__What you have to do__
When the line containing "[307,357,483,377] [116,396,316,416] technologies, but" appears in the entries below, begin printing there and stop after the line containing "(1045, 500) none -> (587, 1052) //"; print each of those lines exactly and no other line.

-- Source material follows --

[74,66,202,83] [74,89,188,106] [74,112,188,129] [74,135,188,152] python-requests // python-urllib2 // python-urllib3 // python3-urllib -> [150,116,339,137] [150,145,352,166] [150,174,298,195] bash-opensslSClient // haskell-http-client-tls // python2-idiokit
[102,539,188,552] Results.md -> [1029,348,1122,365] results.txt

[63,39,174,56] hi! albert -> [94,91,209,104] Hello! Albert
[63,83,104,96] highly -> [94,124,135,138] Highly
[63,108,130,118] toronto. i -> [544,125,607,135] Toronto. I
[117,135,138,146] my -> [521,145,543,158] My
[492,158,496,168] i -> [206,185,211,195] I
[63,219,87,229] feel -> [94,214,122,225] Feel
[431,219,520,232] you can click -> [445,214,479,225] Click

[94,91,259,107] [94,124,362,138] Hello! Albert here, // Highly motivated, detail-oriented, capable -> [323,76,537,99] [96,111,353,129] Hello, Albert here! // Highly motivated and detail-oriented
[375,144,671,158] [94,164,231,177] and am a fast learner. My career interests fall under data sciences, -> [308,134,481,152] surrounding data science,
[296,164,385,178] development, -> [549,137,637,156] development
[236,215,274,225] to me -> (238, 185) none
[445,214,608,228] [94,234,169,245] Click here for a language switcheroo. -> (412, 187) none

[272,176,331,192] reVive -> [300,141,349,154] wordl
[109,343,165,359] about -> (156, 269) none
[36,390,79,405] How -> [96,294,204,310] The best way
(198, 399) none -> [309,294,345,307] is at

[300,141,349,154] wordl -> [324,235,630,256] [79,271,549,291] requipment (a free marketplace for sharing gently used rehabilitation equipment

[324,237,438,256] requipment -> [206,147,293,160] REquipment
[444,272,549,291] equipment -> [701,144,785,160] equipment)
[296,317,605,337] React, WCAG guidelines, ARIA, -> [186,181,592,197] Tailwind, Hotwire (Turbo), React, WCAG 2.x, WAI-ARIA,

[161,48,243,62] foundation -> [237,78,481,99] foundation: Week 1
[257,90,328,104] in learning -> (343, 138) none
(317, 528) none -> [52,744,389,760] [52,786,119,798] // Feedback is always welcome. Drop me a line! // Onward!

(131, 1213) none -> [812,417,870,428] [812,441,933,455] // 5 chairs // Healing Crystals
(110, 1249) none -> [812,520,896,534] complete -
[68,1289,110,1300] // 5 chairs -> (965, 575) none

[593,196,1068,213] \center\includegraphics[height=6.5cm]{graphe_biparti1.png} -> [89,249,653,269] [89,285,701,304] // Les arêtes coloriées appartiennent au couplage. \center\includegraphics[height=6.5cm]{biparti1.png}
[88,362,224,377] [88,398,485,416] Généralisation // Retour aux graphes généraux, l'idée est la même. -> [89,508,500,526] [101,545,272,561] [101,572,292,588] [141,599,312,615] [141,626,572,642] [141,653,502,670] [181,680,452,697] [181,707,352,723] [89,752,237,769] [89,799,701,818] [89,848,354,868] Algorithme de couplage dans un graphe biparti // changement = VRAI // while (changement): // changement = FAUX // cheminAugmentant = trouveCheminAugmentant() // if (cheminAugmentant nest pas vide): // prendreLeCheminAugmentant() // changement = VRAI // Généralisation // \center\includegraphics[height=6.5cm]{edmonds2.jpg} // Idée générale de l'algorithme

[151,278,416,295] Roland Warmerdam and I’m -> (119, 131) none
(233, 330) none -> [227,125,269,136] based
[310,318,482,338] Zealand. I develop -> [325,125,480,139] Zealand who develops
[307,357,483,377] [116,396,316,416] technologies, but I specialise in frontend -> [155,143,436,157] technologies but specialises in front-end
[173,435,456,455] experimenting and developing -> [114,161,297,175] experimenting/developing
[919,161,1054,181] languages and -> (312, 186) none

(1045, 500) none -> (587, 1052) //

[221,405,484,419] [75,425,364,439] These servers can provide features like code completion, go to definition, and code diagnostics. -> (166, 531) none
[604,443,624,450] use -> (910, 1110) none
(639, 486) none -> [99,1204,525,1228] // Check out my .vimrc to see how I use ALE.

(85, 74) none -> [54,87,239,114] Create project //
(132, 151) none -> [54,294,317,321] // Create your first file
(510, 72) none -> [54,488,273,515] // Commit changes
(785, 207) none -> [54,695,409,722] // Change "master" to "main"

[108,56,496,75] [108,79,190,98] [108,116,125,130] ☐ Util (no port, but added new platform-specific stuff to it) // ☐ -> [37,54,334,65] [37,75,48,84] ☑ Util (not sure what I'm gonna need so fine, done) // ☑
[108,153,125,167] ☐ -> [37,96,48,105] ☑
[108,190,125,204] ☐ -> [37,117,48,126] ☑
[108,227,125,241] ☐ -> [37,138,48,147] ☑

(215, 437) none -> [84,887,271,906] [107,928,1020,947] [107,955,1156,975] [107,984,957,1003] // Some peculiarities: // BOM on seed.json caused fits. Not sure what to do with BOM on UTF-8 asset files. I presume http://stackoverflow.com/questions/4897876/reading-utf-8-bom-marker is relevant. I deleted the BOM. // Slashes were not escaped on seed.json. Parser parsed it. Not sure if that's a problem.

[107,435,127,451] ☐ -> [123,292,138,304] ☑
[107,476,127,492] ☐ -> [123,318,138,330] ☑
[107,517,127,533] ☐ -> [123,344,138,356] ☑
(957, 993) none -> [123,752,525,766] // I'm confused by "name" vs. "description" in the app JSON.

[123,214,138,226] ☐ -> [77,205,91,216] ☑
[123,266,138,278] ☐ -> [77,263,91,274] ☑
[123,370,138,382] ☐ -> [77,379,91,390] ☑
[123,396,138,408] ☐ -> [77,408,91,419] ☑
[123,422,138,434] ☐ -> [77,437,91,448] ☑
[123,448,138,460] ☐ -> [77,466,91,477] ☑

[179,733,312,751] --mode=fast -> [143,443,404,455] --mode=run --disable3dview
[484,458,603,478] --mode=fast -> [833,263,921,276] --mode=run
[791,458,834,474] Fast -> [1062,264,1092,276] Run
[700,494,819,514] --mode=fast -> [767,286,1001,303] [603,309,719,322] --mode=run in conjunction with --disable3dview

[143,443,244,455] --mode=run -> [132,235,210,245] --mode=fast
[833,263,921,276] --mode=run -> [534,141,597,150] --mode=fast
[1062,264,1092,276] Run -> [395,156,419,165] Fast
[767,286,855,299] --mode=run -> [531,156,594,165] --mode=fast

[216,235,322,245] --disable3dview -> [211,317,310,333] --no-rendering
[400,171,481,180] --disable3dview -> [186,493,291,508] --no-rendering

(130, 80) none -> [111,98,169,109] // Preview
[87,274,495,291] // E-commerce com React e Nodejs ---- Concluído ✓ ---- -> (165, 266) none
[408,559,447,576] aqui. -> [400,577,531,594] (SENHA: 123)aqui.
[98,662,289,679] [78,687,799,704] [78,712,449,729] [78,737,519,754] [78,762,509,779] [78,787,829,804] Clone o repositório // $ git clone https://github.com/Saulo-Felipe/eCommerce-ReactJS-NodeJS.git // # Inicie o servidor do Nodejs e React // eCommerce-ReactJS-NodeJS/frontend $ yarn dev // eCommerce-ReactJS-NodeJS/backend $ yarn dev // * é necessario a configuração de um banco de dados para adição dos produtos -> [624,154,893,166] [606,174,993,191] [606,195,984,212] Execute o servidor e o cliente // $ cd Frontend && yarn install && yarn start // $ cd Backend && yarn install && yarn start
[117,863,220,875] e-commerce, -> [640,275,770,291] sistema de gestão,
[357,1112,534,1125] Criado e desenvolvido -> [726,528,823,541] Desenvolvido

-- Source material concluded --

__Exercise result__
[307,357,483,377] [116,396,316,416] technologies, but I specialise in frontend -> [155,143,436,157] technologies but specialises in front-end
[173,435,456,455] experimenting and developing -> [114,161,297,175] experimenting/developing
[919,161,1054,181] languages and -> (312, 186) none

(1045, 500) none -> (587, 1052) //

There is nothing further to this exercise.